Under Presidents Clinton, Obama and Trump, however, NATO expanded from 12 countries at the fall of the Soviet Union to 30 countries, including countries that share a border with Russia, from northern Norway, eastern Latvia and Estonia to Poland and Lithuania around Russia’s Kaliningrad region.

Putin made it clear that Ukraine joining NATO was a red line that must never be crossed as Ukraine’s membership in NATO was an existential threat to Russia. Still, with US encouragement, in 2019 Ukraine enshrined in its constitution a commitment to join NATO.

(S) You can’t negotiate with Putin. Negotiations will never lead anywhere.

(R) If Putin and Zelenskyy can negotiate the flow of grain exports, prisoner exchanges and international inspections of a nuclear plant in Ukraine, they can negotiate an end to this war. In fact, Russia and Ukraine already agreed to a 15-point peace plan brokered by Turkey in March. Russia agreed to withdraw from areas under Ukrainian government control before the invasion, in exchange for Ukraine agreeing not to join NATO and adopting a position of neutrality. Talks to work out the details were derailed when then UK Prime Minister Boris Johnson went to Kyiv and persuaded Zelensky to abandon the negotiations, telling him the UK/US and NATO saw a chance to “press” Russia and wanted to make the most of it.

Prior to the Russian invasion of Ukraine, the two countries signed the 2015 Minsk Accord, a peace deal that established a ceasefire, a commitment to elections in the Donbas and semi-autonomy for the region, as well. The agreement fell apart as the US encouraged Ukraine, from 2014 on, to join NATO and funneled billions of dollars of weapons to fuel the civil war in the east between neo-Nazi nationalists and Russian separtartists.

Also, the US negotiated the START arms control treaty with Russia, which is still in effect. This treaty limits the number of nuclear warheads to 1500 that the US and Russia can deploy. It was the US, not Russia, that refused to reaffirm the Intermediate-Range Nuclear Forces (INF) Treaty, abandoned under Trump, that required the United States and the Soviet Union to eliminate and permanently forswear all of their nuclear and conventional ground-launched ballistic and cruise missiles with ranges of 500 to 5,500 kilometers. The treaty marked the first time the superpowers had agreed to reduce their nuclear arsenals, eliminate an entire category of nuclear weapons, and employ extensive on-site inspections for verification. As a result of the INF Treaty, the United States and the Soviet Union destroyed a total of 2,692 short-, medium-, and intermediate-range missiles.

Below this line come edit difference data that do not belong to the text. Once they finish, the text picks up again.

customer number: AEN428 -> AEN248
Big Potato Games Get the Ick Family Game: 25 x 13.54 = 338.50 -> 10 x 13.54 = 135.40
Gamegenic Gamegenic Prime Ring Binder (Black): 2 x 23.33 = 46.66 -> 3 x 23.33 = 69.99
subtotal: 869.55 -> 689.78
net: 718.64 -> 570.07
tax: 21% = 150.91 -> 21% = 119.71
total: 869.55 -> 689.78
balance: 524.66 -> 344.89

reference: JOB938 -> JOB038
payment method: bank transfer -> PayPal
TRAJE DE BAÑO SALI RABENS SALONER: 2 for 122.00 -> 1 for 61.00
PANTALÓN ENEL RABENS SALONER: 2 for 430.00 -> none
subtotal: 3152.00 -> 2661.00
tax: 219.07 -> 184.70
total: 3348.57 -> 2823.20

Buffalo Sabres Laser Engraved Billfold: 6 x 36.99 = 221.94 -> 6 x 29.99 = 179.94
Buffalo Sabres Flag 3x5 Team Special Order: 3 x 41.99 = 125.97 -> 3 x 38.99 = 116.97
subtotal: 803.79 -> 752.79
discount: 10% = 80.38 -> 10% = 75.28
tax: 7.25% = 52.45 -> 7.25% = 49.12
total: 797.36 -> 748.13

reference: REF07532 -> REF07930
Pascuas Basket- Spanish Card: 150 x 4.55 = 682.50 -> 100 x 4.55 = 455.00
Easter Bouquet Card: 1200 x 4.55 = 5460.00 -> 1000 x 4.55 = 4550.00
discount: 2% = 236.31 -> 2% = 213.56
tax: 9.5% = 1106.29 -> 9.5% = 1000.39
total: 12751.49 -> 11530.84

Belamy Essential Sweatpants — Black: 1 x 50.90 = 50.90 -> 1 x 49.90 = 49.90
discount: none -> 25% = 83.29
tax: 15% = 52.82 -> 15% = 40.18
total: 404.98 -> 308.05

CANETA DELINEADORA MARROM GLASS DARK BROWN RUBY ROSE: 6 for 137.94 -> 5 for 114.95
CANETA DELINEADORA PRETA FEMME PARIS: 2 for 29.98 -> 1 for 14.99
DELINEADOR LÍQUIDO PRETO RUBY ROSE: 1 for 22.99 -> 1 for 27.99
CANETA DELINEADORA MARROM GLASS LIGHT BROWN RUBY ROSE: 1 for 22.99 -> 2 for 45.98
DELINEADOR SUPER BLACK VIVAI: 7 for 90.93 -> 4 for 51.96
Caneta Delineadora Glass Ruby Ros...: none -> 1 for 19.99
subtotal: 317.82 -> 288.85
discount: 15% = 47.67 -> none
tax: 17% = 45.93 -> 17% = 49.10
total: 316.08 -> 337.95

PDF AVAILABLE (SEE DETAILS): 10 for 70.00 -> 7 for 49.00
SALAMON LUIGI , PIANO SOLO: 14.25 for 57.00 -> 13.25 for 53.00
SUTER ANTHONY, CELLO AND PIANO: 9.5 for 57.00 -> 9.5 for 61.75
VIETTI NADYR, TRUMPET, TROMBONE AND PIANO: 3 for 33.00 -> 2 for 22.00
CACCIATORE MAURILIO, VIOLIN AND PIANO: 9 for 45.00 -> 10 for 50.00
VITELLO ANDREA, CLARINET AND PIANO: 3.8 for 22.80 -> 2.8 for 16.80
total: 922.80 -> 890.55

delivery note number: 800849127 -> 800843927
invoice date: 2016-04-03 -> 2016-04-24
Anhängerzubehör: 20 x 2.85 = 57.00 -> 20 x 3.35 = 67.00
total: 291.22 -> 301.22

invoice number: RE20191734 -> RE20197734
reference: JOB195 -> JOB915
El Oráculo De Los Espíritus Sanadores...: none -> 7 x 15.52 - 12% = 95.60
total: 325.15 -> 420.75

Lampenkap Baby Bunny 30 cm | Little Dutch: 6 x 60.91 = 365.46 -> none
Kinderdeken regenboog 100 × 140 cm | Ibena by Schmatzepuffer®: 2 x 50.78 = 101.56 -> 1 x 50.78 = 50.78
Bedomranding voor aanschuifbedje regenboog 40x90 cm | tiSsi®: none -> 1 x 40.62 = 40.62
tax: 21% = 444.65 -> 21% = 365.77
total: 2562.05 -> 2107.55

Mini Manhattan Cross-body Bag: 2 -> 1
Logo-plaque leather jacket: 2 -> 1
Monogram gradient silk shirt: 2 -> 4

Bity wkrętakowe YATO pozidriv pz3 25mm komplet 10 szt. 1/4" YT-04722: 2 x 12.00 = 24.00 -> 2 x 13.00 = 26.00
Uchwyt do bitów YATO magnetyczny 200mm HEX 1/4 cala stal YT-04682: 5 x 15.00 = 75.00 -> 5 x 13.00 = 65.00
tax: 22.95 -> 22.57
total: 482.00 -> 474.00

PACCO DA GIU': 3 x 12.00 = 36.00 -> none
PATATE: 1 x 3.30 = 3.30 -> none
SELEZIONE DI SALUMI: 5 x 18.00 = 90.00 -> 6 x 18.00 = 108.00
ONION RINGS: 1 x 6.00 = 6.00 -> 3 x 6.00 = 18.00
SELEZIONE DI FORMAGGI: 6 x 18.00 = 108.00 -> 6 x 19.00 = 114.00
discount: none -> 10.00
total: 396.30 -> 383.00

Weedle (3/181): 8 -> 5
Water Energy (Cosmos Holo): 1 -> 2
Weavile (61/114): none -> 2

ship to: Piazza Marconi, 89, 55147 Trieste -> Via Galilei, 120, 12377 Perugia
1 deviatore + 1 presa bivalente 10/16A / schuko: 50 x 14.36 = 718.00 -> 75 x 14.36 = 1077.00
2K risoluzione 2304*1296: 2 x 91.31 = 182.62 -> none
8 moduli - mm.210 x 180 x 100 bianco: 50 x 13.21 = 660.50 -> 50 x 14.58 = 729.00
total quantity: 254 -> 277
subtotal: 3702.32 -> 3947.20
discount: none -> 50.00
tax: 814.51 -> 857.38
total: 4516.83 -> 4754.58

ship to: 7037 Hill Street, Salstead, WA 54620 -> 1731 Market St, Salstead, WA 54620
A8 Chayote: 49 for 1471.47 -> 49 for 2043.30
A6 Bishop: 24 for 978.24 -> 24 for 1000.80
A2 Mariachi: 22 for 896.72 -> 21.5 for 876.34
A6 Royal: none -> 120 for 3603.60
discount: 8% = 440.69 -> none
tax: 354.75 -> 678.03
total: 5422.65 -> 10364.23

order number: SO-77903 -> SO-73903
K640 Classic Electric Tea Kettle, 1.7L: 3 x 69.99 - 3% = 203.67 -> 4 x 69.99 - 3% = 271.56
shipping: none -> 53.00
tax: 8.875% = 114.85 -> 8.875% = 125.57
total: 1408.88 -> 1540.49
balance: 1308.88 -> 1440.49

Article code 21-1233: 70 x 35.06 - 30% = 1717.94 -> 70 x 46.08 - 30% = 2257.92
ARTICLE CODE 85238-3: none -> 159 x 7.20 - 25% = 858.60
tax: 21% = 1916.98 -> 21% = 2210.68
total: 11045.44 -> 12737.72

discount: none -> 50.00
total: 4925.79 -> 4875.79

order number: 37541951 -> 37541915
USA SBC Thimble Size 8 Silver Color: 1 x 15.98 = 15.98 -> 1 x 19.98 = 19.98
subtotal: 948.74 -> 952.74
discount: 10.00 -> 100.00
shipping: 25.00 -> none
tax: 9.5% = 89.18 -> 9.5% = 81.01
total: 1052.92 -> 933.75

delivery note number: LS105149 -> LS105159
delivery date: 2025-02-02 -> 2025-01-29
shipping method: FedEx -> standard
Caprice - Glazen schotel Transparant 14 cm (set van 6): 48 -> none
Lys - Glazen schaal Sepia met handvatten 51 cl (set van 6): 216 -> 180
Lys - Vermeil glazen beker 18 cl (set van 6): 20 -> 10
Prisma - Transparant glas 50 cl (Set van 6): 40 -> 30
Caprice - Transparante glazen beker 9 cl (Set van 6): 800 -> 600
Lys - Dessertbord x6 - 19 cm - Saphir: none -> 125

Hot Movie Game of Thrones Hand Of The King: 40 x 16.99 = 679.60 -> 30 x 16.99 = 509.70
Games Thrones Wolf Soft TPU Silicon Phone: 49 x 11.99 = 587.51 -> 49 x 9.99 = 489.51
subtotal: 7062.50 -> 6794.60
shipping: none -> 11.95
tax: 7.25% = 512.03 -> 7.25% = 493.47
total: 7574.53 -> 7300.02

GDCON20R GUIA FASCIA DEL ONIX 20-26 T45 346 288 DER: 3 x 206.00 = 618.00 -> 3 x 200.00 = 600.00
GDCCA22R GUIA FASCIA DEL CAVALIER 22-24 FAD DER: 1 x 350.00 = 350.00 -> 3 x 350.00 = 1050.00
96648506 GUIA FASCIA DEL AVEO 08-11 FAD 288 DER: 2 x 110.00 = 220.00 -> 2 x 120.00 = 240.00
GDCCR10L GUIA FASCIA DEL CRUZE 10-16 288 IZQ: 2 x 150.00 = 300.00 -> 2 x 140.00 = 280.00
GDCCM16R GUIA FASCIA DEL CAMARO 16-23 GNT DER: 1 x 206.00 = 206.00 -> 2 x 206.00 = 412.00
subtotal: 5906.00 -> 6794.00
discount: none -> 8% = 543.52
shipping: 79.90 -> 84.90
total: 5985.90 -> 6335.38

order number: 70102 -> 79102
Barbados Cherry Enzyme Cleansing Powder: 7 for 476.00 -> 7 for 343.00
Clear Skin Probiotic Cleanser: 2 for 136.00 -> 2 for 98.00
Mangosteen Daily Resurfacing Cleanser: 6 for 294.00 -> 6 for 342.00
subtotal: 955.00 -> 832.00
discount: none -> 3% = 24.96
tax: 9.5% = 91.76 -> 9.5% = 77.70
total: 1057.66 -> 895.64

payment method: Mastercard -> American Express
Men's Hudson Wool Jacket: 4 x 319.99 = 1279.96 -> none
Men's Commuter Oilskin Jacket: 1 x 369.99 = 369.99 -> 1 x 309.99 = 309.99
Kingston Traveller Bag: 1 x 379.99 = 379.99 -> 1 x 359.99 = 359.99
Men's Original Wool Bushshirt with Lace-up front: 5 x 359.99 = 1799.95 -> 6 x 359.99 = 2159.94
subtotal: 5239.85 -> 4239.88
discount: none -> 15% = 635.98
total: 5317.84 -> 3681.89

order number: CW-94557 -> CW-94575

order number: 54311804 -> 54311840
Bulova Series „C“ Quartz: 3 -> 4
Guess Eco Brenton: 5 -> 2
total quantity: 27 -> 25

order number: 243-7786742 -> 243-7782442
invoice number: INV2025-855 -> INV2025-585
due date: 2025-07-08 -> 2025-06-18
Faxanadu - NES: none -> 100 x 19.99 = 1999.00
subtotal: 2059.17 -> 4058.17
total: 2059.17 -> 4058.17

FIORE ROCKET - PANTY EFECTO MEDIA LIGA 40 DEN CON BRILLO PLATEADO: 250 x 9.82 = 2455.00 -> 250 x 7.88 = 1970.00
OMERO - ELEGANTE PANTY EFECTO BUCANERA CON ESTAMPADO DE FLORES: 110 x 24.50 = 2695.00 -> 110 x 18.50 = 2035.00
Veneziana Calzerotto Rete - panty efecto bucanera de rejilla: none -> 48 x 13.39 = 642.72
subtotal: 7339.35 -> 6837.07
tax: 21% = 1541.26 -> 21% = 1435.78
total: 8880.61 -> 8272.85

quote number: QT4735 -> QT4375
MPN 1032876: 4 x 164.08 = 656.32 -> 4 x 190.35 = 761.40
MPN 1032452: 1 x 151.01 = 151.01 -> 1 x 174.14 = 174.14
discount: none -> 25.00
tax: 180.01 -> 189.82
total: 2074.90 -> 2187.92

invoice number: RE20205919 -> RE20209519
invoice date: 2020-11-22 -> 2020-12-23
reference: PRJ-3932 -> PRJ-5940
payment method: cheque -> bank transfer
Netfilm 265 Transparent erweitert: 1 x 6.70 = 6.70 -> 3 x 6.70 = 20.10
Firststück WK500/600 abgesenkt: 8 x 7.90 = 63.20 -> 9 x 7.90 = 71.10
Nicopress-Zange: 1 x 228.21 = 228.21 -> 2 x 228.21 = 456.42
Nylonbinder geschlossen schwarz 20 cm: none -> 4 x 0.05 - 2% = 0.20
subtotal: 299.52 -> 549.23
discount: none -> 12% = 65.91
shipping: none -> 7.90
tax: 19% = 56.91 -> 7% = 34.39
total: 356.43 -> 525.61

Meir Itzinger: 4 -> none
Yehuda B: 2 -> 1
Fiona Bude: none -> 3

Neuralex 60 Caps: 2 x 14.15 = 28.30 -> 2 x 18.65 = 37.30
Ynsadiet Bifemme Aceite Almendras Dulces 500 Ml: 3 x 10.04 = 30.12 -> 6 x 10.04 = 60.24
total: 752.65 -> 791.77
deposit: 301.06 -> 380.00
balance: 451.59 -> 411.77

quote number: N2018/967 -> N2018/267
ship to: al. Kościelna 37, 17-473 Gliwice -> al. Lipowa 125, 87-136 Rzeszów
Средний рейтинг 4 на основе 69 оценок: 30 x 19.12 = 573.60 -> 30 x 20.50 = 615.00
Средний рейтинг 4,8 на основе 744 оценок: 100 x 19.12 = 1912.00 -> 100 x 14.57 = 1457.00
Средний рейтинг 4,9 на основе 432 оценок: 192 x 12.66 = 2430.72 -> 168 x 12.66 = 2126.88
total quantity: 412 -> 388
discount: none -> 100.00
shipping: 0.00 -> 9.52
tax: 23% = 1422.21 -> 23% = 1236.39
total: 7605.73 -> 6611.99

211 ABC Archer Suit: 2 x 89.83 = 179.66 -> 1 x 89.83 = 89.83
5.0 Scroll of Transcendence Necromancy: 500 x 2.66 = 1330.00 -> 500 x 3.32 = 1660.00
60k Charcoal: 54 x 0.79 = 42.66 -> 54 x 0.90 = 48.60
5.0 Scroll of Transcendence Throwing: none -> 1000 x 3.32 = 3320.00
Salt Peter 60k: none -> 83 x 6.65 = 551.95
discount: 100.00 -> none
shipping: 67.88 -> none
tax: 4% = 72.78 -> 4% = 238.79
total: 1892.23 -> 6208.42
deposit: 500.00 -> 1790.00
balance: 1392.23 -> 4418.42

 (S) If you negotiate a diplomatic settlement, you are rewarding Putin for the invasion.

The Department of Defense estimates Russia has lost 60-80,000 men in the fighting, as of August, 2022. This is not a reward. If you negotiate a diplomatic settlement, you are rewarding the US taxpayer.

The US has spent $40 billion in the last year to fuel this conflict, which is leading to inflation and a slowdown in the supply chain here and in Europe, where 70,000 recently marched in Czechoslovakia to demand their country not impose sanction on Russia . What could $40 billion buy in the United States? According to the National Priorities Project trade off calculator,  that same amount of money for a one year period could pay for:

350-thousand registered nurses

430-thousand elementary school teachers

1-million college scholarships

The longer the war drags on, the more likely it will last for years and years, costing more death and destruction in Ukraine, exacerbating the climate crisis, causing famine in the Middle East and Africa, disrupting economies and pushing us to the brink of nuclear war.

(S)  It’s not up to the US to decide the fate of Ukraine.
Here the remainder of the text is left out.